Welcome to the Deep Paper Predictor GitHub repository! This repository contains code for a web application that assists researchers in finding relevant research papers and predicting the subject area of a paper based on its abstract.
The Deep Paper Predictor is a web application developed using Streamlit, TensorFlow, PyTorch, and Sentence Transformers. It consists of two main functionalities:
- Paper Recommendation: Given the title of a research paper, the application recommends similar papers based on cosine similarity scores calculated using sentence embeddings.

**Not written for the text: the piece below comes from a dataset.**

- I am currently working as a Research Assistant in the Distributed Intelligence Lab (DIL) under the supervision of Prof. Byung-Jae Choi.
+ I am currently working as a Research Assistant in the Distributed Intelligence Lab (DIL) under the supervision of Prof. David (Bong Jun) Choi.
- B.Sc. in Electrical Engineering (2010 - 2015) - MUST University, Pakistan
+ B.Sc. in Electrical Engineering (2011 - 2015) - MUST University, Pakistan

- Subject Area Prediction: Given the abstract of a research paper, the application predicts the subject area using a shallow Multi-Layer Perceptron (MLP) model.
To use the Deep Paper Predictor:
- Clone this repository to your local machine.

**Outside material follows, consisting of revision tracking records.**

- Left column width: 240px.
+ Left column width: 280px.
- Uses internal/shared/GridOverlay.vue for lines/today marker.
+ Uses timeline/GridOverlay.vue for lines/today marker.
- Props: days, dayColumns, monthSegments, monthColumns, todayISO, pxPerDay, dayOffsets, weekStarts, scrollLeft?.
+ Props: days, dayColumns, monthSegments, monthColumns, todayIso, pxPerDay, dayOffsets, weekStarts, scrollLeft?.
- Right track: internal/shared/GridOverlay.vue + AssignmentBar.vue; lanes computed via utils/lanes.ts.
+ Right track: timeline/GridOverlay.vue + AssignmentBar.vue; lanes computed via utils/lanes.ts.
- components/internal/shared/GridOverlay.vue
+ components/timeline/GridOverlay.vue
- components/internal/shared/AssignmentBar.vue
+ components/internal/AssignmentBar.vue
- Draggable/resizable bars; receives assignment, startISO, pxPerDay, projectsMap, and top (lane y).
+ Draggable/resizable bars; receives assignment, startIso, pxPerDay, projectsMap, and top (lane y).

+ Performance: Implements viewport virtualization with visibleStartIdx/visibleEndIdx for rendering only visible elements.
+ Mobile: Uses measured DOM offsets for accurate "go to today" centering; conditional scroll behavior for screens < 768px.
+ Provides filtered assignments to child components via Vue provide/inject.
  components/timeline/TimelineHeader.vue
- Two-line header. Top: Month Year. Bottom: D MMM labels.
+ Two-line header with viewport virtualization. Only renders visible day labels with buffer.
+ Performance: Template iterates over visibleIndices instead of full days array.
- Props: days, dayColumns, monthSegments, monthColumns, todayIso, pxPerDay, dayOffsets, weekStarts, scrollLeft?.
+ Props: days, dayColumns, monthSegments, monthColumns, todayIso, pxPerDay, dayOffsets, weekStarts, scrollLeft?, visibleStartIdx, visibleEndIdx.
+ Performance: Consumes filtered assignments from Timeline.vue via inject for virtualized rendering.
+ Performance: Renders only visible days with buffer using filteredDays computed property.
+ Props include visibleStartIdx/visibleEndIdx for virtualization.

- Install the required dependencies listed in the
requirements.txtfile. - Need to save all the models form the Research Paper recommendation and subject area prediction using sentence transformer.ipyb file.
- There will be total 7 files in the models folder so be sure that you have save all the 7 models.
- Run the Streamlit application by executing
streamlit run app.pyin your terminal. - Enter the details of the paper (title and abstract) in the sidebar.
- Click on the "Recommend" button to get recommendations and predicted subject areas.
- TensorFlow
- PyTorch
- Sentence Transformers
- Streamlit
- Googlesearch
All dependencies can be installed via pip using the command pip install -r requirements.txt.
- app.py: Main Streamlit application file containing the user interface and interaction logic.
- models/: Directory containing saved models, embeddings, and configurations.
- utils.py: Utility functions for recommendation and subject area prediction.